Dès le début, elle comprend que ce sera sans doute la dernière pour elle mais la question devient alors cruciale : est‑ce qu’elle arrivera à terminer cette dixième boucle dans les temps ?
Ça commence mal, très mal. Après seulement vingt minutes sur cette énième boucle, Maud a déjà plus de deux minutes de retard sur le temps de référence qui lui permettrait de valider ce tour. Pourtant, à mi‑parcours, Maud semble retrouver des forces et surtout un mental d’acier. Elle râle : sur elle‑même, sur les gars autour d’elle, elle s’exprime haut et fort pour se donner des forces, du courage.

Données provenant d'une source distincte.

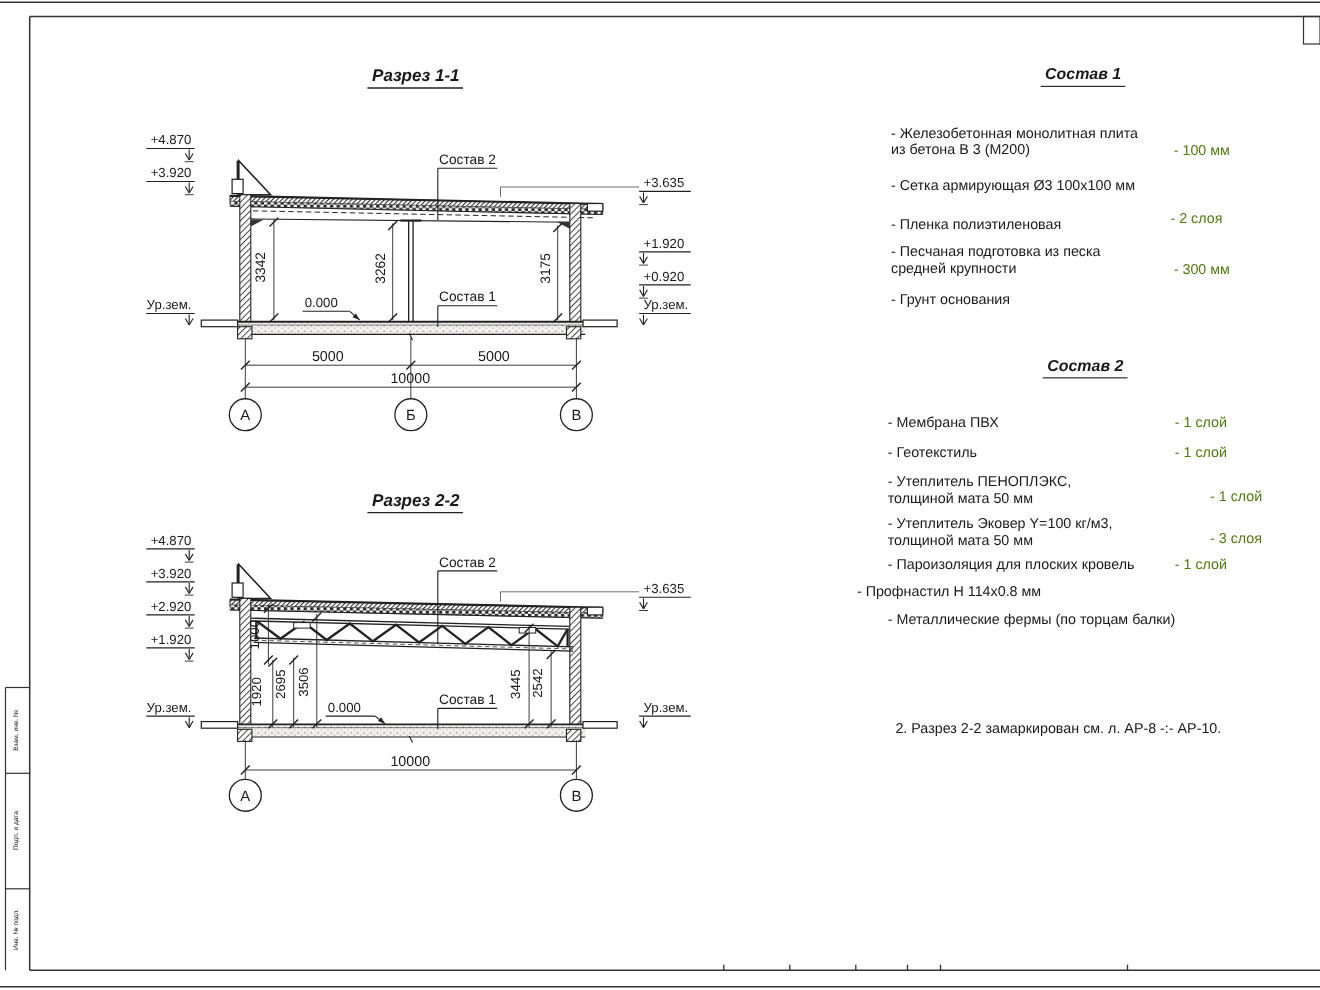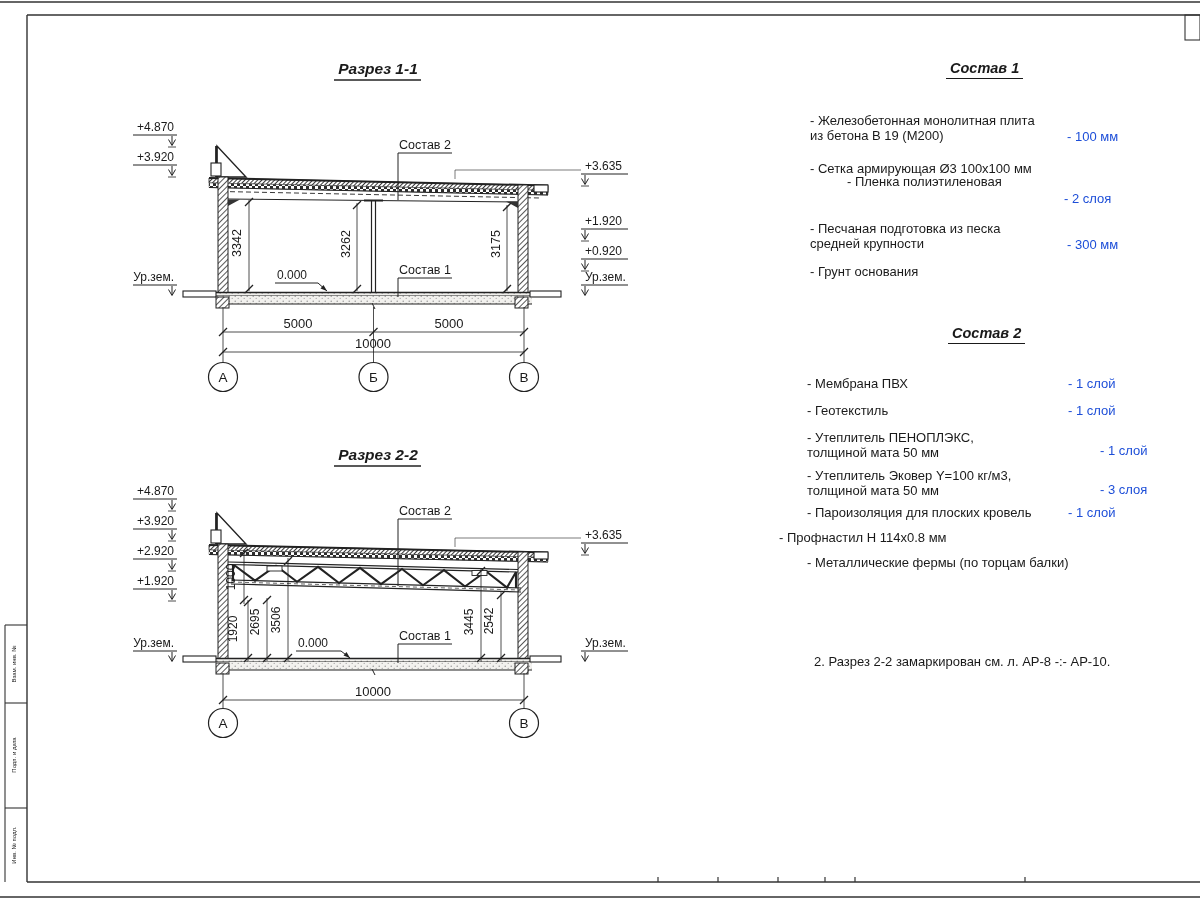"- Железобетонная монолитная плита" div.mat-name { text: 19 -> 3 }
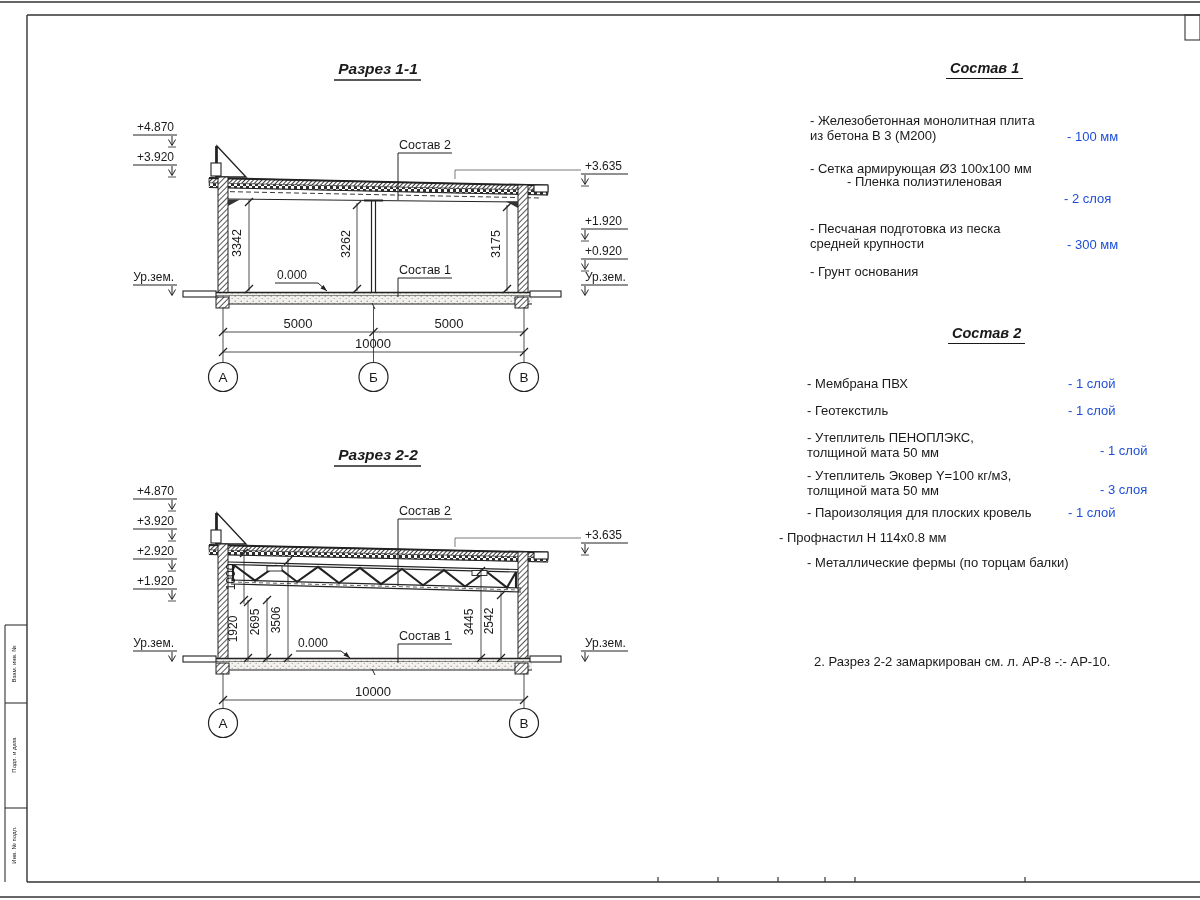"- 100 мм" .mat-val { color: #1d4ed8 -> #4d7c0f }
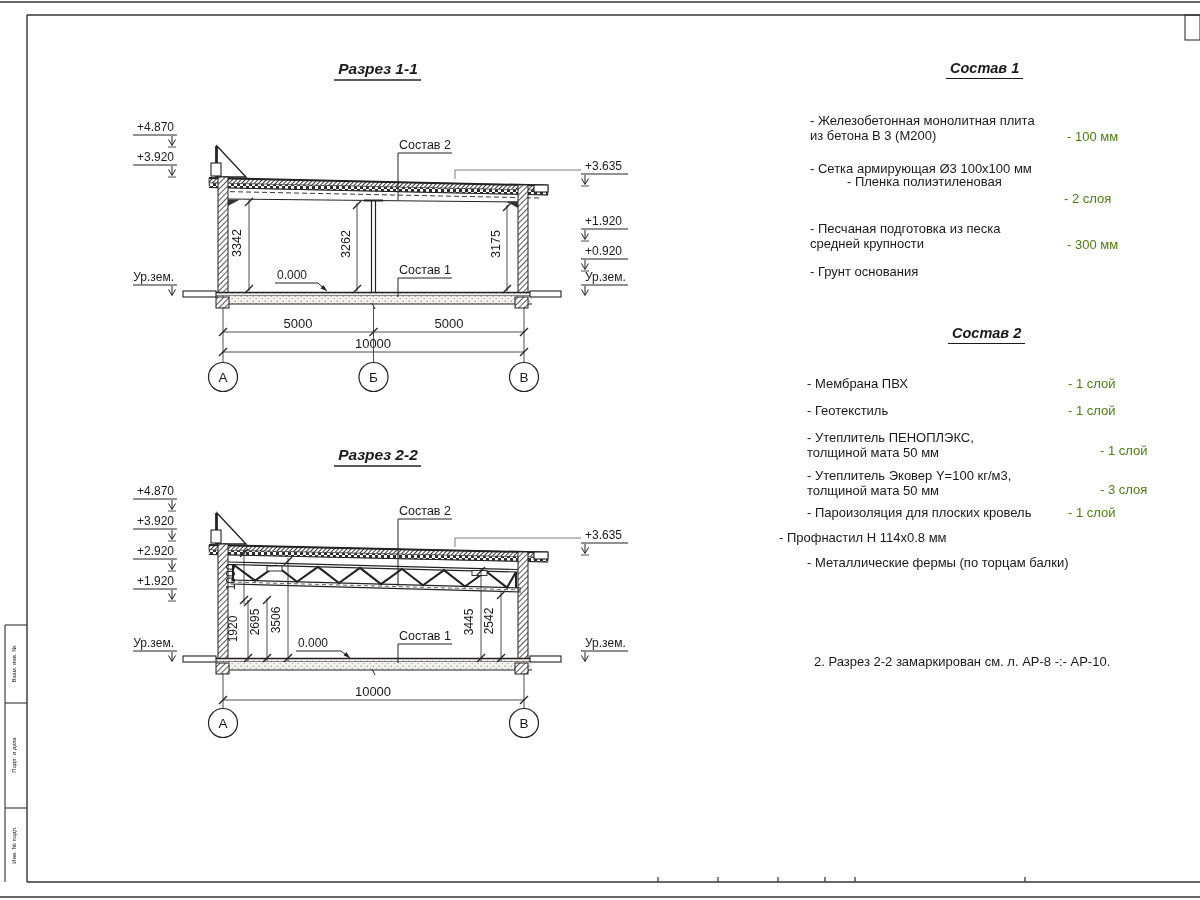"- Пленка полиэтиленовая" div.mat-name { margin-left: 37px -> none; top: 174px -> 196px }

Lorsqu’elle entame le dernier mur, elle a encore une petite minute de retard sur le temps minimal à effectuer. Elle se trouve alors une paire de couilles en béton armé pour avaler cette pente d’une raideur incroyable. Verdict : une dixième boucle validée en 59 min 19 s ! Elle est alors poussée par son amie Carole (qui prend la troisième place du podium) pour se lancer sur une onzième boucle. Toutefois, épuisée mais encore lucide et consciente de la difficulté, elle préfère rebrousser chemin après quelques centaines de mètres.
En résumé, on ne peut que saluer cette performance incroyable, qu’elle ne doit qu’à elle‑même et qui ferait presque oublier qu’après sa performance, elle doit encore reprendre le volant pour plus de trois heures de route, seule dans le froid et la nuit…
Un seul mot à dire pour conclure : BRAVO.